### Task brief
Copy the records below exactly as they stand. Leave out the pictures.

Stored data entries
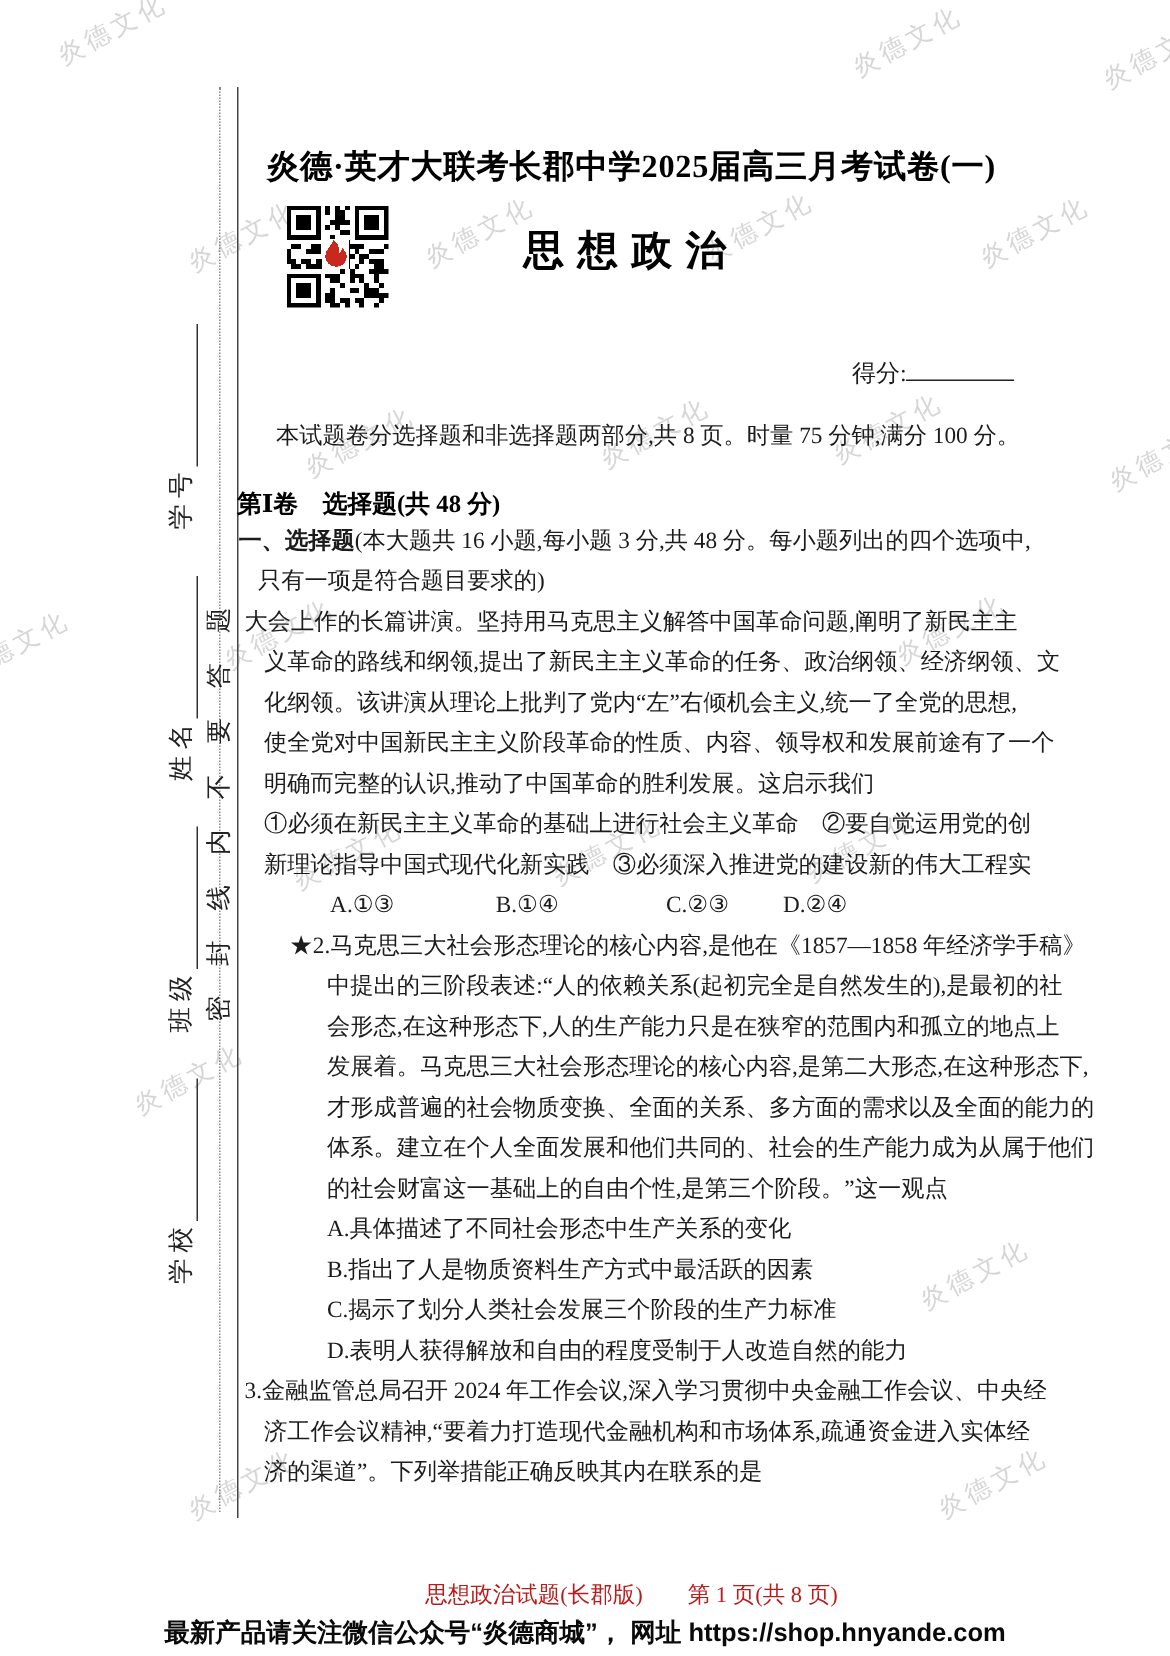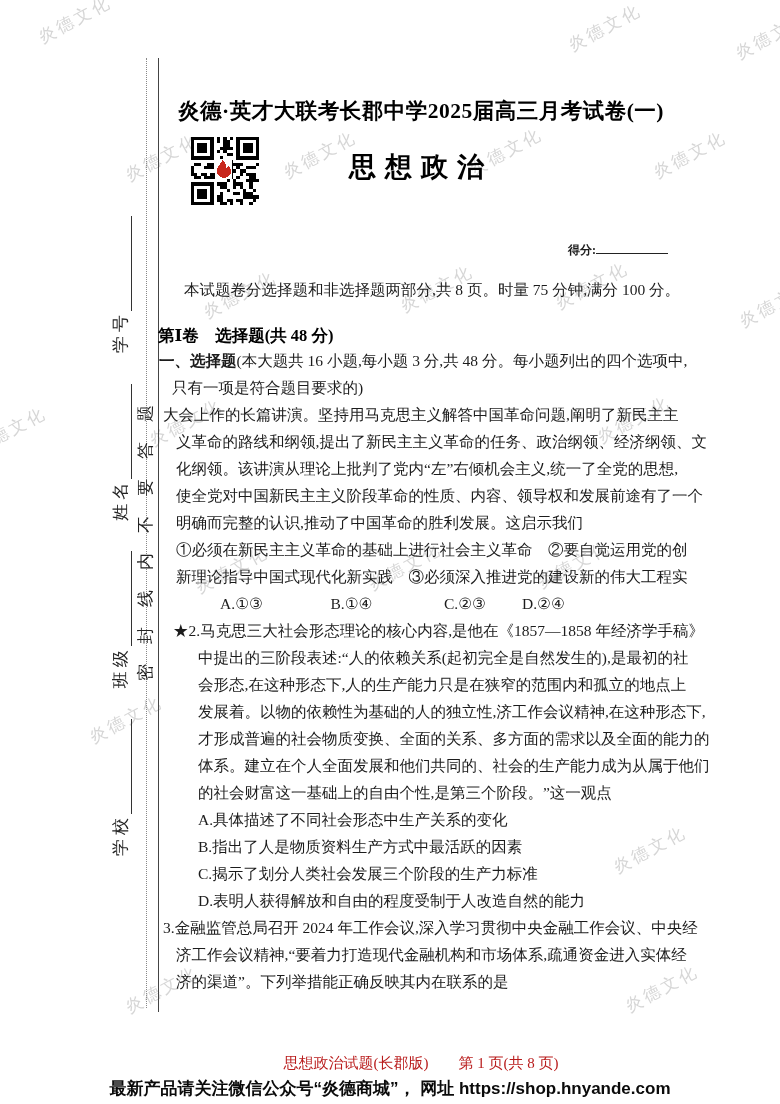--- a/index.html
+++ b/index.html
@@ -33,7 +33,7 @@
   .qr svg{width:100%;height:100%;shape-rendering:crispEdges;}
   .subject{position:absolute;top:121px;left:0;width:100%;text-align:center;
            font-size:27px;font-weight:bold;color:#000;letter-spacing:9px;}
-  .score{position:absolute;top:209px;left:410px;font-size:12px;font-weight:bold;white-space:nowrap;}
+  .score{position:absolute;top:209px;left:410px;font-size:16px;font-weight:normal;white-space:nowrap;}
   .score .blank{display:inline-block;width:72px;height:16px;border-bottom:1px solid #222;}
   .intro{position:absolute;top:252px;left:0;width:526px;padding-left:26px;
          box-sizing:border-box;font-size:15.5px;}

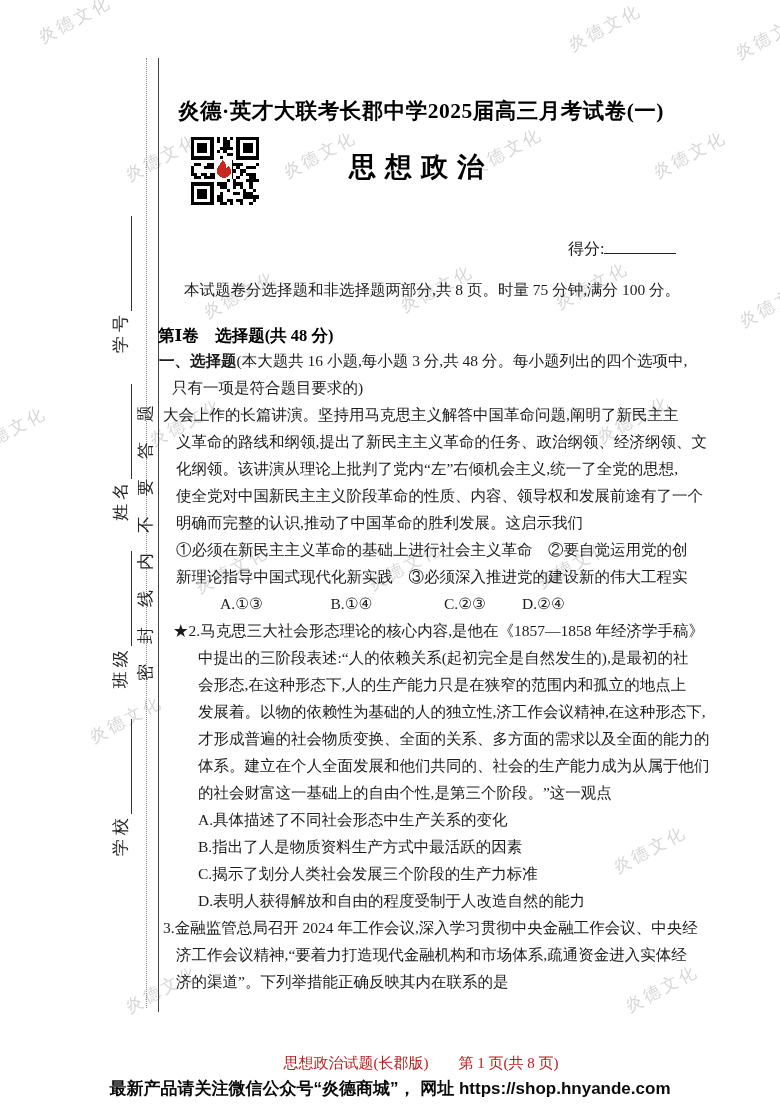--- a/index.html
+++ b/index.html
@@ -47,7 +47,7 @@
   .sec-head b{font-family:"Liberation Sans","DejaVu Sans",sans-serif;font-size:15.5px;}
   .q13{padding-left:18px;}
   .q13 .tline:first-child{margin-left:-13px;}
-  .q2{padding-left:40px;}
+  .q2{padding-left:60px;}
   .q2 .lines .tline:first-child{margin-left:-25px;}
   .opt-row{display:flex;padding-left:30px;text-align:center;}
   .opt-row span{display:inline-block;}

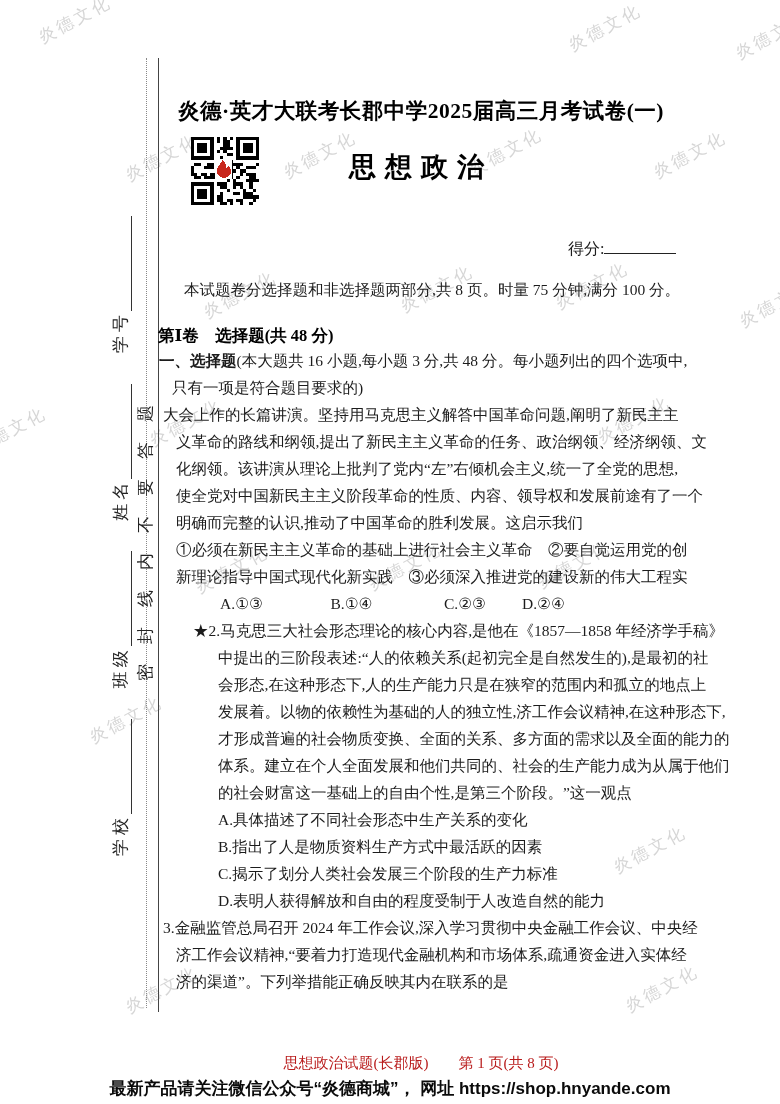--- a/index.html
+++ b/index.html
@@ -290,7 +290,7 @@
             <div class="tline">★2.马克思三大社会形态理论的核心内容,是他在《1857—1858 年经济学手稿》</div>
             <div class="tline">中提出的三阶段表述:“人的依赖关系(起初完全是自然发生的),是最初的社</div>
             <div class="tline">会形态,在这种形态下,人的生产能力只是在狭窄的范围内和孤立的地点上</div>
-            <div class="tline">发展着。以物的依赖性为基础的人的独立性,济工作会议精神,在这种形态下,</div>
+            <div class="tline">发展着。马克思三大社会形态理论的核心内容,是第二大形态,在这种形态下,</div>
             <div class="tline">才形成普遍的社会物质变换、全面的关系、多方面的需求以及全面的能力的</div>
             <div class="tline">体系。建立在个人全面发展和他们共同的、社会的生产能力成为从属于他们</div>
             <div class="tline">的社会财富这一基础上的自由个性,是第三个阶段。”这一观点</div>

### Result
--- a/index.html
+++ b/index.html
@@ -33,7 +33,7 @@
   .qr svg{width:100%;height:100%;shape-rendering:crispEdges;}
   .subject{position:absolute;top:121px;left:0;width:100%;text-align:center;
            font-size:27px;font-weight:bold;color:#000;letter-spacing:9px;}
-  .score{position:absolute;top:209px;left:410px;font-size:12px;font-weight:bold;white-space:nowrap;}
+  .score{position:absolute;top:209px;left:410px;font-size:16px;font-weight:normal;white-space:nowrap;}
   .score .blank{display:inline-block;width:72px;height:16px;border-bottom:1px solid #222;}
   .intro{position:absolute;top:252px;left:0;width:526px;padding-left:26px;
          box-sizing:border-box;font-size:15.5px;}

--- a/index.html
+++ b/index.html
@@ -47,7 +47,7 @@
   .sec-head b{font-family:"Liberation Sans","DejaVu Sans",sans-serif;font-size:15.5px;}
   .q13{padding-left:18px;}
   .q13 .tline:first-child{margin-left:-13px;}
-  .q2{padding-left:40px;}
+  .q2{padding-left:60px;}
   .q2 .lines .tline:first-child{margin-left:-25px;}
   .opt-row{display:flex;padding-left:30px;text-align:center;}
   .opt-row span{display:inline-block;}

--- a/index.html
+++ b/index.html
@@ -290,7 +290,7 @@
             <div class="tline">★2.马克思三大社会形态理论的核心内容,是他在《1857—1858 年经济学手稿》</div>
             <div class="tline">中提出的三阶段表述:“人的依赖关系(起初完全是自然发生的),是最初的社</div>
             <div class="tline">会形态,在这种形态下,人的生产能力只是在狭窄的范围内和孤立的地点上</div>
-            <div class="tline">发展着。以物的依赖性为基础的人的独立性,济工作会议精神,在这种形态下,</div>
+            <div class="tline">发展着。马克思三大社会形态理论的核心内容,是第二大形态,在这种形态下,</div>
             <div class="tline">才形成普遍的社会物质变换、全面的关系、多方面的需求以及全面的能力的</div>
             <div class="tline">体系。建立在个人全面发展和他们共同的、社会的生产能力成为从属于他们</div>
             <div class="tline">的社会财富这一基础上的自由个性,是第三个阶段。”这一观点</div>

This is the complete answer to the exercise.